File names and permission characters
File names can be up to 256 characters long with "-", "_", and "." characters along with letters and numbers.
When a long file listing is done, there are 10 characters that are shown on the left that indicate type and permissions of the file. File permissions are shown according to the following syntax example: drwerwerwe
There are a total of 10 characters in this example, as in all Linux files. The first character indicates the type of file, and the next three indicate read, write, and execute permission for each of the three user types, user, group and other. Since there are three types of permission for three users, there are a total of nine permission bits.

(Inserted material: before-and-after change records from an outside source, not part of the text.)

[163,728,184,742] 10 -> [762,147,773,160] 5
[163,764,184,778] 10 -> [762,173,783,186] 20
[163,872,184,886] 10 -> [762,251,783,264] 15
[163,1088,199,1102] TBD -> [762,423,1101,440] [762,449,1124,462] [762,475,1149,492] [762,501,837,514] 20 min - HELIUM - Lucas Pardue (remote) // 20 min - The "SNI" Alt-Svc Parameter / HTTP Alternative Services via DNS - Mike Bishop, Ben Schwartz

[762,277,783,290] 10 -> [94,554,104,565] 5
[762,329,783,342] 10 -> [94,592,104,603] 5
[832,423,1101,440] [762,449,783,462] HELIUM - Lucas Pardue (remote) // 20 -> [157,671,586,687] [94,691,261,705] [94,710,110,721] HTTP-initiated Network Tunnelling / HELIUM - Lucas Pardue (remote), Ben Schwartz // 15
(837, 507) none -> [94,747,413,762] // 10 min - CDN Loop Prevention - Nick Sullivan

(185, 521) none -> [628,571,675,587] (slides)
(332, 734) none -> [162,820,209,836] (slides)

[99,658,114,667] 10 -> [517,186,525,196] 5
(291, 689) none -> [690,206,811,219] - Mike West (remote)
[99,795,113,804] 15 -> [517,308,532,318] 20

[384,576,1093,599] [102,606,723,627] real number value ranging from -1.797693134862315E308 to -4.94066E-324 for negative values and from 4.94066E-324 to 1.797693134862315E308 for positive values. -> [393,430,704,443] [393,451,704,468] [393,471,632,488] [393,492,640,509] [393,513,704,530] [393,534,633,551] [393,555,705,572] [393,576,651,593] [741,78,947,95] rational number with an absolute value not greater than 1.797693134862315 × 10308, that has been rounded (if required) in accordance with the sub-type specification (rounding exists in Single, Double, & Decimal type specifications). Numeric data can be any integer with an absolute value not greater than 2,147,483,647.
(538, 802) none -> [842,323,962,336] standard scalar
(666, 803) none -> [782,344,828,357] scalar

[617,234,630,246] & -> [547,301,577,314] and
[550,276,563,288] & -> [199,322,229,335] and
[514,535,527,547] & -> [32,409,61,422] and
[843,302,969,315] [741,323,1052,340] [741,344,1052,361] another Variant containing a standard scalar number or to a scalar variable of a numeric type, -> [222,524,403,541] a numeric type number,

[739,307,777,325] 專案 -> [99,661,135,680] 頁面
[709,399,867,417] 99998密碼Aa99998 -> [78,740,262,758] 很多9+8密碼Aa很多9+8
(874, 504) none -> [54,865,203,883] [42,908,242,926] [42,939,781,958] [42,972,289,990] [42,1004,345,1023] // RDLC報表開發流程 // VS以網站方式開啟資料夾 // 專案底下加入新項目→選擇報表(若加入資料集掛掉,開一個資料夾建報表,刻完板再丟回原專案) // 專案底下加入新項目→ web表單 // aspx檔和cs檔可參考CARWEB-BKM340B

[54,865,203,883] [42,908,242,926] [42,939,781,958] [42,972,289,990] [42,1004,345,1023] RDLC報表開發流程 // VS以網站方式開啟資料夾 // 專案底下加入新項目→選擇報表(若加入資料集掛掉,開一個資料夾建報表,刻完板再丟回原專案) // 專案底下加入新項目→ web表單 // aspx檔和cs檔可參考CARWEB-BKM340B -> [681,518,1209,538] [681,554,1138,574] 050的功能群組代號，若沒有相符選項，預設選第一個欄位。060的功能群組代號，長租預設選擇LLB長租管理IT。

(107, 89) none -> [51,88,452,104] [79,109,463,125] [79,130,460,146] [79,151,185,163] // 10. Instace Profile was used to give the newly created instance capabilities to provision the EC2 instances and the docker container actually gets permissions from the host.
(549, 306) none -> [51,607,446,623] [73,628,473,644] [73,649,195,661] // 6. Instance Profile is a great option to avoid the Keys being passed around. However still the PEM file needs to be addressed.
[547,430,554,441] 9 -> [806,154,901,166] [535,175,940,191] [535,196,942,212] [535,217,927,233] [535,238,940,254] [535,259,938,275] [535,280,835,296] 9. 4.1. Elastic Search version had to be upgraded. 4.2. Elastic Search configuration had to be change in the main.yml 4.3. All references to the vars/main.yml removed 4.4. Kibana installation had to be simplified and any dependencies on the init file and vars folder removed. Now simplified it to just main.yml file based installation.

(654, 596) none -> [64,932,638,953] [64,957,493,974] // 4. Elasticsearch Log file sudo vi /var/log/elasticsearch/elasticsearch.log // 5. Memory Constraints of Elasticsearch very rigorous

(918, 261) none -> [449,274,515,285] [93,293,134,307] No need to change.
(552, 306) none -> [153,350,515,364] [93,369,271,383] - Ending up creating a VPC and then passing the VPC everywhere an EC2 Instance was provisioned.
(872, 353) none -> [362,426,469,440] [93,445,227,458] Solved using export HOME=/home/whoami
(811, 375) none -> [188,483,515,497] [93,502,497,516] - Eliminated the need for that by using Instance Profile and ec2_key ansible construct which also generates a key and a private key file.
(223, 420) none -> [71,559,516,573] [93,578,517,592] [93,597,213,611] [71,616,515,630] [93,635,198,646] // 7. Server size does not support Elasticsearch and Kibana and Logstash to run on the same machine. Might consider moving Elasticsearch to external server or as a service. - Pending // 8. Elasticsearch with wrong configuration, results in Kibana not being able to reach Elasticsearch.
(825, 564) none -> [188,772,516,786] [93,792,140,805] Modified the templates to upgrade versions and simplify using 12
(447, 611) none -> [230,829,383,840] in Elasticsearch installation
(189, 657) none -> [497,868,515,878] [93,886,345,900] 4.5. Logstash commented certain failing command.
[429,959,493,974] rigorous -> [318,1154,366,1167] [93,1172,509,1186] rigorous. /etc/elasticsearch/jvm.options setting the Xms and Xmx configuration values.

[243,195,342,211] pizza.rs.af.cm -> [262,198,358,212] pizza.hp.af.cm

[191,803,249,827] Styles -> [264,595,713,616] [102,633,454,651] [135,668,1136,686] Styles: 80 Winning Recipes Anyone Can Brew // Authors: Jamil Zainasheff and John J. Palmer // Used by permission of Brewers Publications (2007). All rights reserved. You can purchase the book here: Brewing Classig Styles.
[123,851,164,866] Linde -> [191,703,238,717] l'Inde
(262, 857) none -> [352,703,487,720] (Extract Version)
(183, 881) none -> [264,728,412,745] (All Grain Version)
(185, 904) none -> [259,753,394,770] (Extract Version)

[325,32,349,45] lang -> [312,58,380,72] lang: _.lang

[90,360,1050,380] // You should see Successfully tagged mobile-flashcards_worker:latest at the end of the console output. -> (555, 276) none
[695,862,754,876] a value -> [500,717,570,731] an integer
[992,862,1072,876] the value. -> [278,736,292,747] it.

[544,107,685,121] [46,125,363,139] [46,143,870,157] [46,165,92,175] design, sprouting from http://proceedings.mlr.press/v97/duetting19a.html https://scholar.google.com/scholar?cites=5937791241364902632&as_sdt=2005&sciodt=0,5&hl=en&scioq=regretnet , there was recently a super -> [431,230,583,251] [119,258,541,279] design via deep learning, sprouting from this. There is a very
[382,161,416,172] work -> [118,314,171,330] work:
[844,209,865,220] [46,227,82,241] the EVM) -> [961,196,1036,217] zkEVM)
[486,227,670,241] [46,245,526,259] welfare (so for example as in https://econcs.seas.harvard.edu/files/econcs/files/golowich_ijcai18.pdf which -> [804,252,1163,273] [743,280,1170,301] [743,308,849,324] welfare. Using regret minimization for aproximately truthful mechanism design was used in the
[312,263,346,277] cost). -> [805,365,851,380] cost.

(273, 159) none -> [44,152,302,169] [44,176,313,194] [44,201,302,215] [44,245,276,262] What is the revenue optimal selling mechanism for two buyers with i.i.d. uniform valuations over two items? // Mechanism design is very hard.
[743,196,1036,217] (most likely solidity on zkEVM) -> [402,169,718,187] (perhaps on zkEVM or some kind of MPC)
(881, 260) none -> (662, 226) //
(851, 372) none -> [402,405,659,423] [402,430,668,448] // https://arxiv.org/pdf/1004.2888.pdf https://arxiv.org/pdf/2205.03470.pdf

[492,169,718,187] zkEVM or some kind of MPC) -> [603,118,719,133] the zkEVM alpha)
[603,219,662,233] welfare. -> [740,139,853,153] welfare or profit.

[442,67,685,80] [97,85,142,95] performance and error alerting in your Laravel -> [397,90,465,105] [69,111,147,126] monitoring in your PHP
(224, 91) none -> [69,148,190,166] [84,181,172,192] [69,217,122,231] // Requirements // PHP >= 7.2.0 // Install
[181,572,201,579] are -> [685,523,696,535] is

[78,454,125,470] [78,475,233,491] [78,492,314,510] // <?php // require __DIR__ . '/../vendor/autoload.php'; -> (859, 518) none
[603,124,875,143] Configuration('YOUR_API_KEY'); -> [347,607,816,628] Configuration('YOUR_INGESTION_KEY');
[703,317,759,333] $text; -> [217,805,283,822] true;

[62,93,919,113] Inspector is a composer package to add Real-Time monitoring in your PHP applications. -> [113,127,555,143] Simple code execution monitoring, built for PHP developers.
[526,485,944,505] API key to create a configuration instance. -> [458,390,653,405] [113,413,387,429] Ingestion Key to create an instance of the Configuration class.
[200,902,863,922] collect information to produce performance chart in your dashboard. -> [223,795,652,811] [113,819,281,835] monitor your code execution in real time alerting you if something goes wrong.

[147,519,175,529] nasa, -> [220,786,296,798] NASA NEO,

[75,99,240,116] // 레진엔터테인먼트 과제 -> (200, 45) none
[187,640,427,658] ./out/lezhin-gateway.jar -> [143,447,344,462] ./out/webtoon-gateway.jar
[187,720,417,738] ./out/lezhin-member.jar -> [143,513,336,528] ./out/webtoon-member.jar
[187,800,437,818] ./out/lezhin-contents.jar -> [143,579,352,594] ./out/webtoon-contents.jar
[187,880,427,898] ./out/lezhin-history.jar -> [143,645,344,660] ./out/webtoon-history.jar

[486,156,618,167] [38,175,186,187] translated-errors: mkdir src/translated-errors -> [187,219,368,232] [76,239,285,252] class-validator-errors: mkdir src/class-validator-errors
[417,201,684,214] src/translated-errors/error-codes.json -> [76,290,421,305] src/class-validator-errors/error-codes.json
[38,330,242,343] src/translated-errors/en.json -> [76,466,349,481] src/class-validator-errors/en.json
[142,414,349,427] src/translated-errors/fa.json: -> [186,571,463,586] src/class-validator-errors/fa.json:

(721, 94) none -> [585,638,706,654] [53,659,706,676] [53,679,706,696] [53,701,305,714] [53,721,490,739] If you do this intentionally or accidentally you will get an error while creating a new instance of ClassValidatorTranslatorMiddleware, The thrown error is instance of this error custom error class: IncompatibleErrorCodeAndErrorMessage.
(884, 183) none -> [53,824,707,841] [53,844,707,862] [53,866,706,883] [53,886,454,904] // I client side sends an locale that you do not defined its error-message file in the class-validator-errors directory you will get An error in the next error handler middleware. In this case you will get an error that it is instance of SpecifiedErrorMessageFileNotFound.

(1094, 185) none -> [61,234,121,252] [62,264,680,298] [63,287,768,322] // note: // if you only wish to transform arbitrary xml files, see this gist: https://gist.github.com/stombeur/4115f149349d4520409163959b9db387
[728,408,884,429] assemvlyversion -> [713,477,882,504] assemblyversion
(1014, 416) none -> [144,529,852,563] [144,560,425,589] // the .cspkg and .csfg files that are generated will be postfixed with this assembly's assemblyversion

The table below shows the syntax:
1 2 3 4 5 6 7 8 9 10
File User Permissions Group Permissions Other Permissions
Type Read Write Execute Read Write Execute Read Write Execute
d r w e r w e r w e
* Character 1 is the type of file: - is ordinary, d is directory, l is link.
* Characters 2-4 show owner permissions. Character 2 indicates read permission, character 3 indicates write permission, and character 4 indicates execute permission.
* Characters 5-7 show group permissions. Character 5=read, 6=write, 7=execute
* Characters 8-10 show permissions for all other users. Character 8=read, 9=write, 10=execute
There are 5 possible characters in the permission fields. They are:
* r = read - This is only found in the read field.
* w = write - This is only found in the write field.
* x = execute - This is only found in the execute field.
* s = setuid - This is only found in the execute field.
* If there is a "-" in a particular location, there is no permission. This may be found in any field whether read, write, or execute field.
Examples
Type "ls -l" and a listing like the following is displayed:
total 10
drwxrwxrwx 4 george team1 122 Dec 12 18:02 Projects
-rw-rw-rw- 1 george team1 1873 Aug 23 08:34 test
-rw-rw-rw- 1 george team1 1234 Sep 12 11:13 datafile
Which means the following:
Type and # of Files's File's Size in Date of last Filename
Permission field Links Owner Group Bytes modification
| | | | | | |
drwxrwxrwx 4 george team1 122 Dec 12 18:02 Projects
The fields are as follows:
1. Type field: The first character in the field indicates a file type of one of the following:
* d = directory
* l = symbolic link
* s = socket
* p = named pipe
* - = regular file
* c= character (unbuffered) device file special
* b=block (buffered) device file special
2. Permissions are explained above.
3. Links: The number of directory entries that refer to the file. In our example, there are four.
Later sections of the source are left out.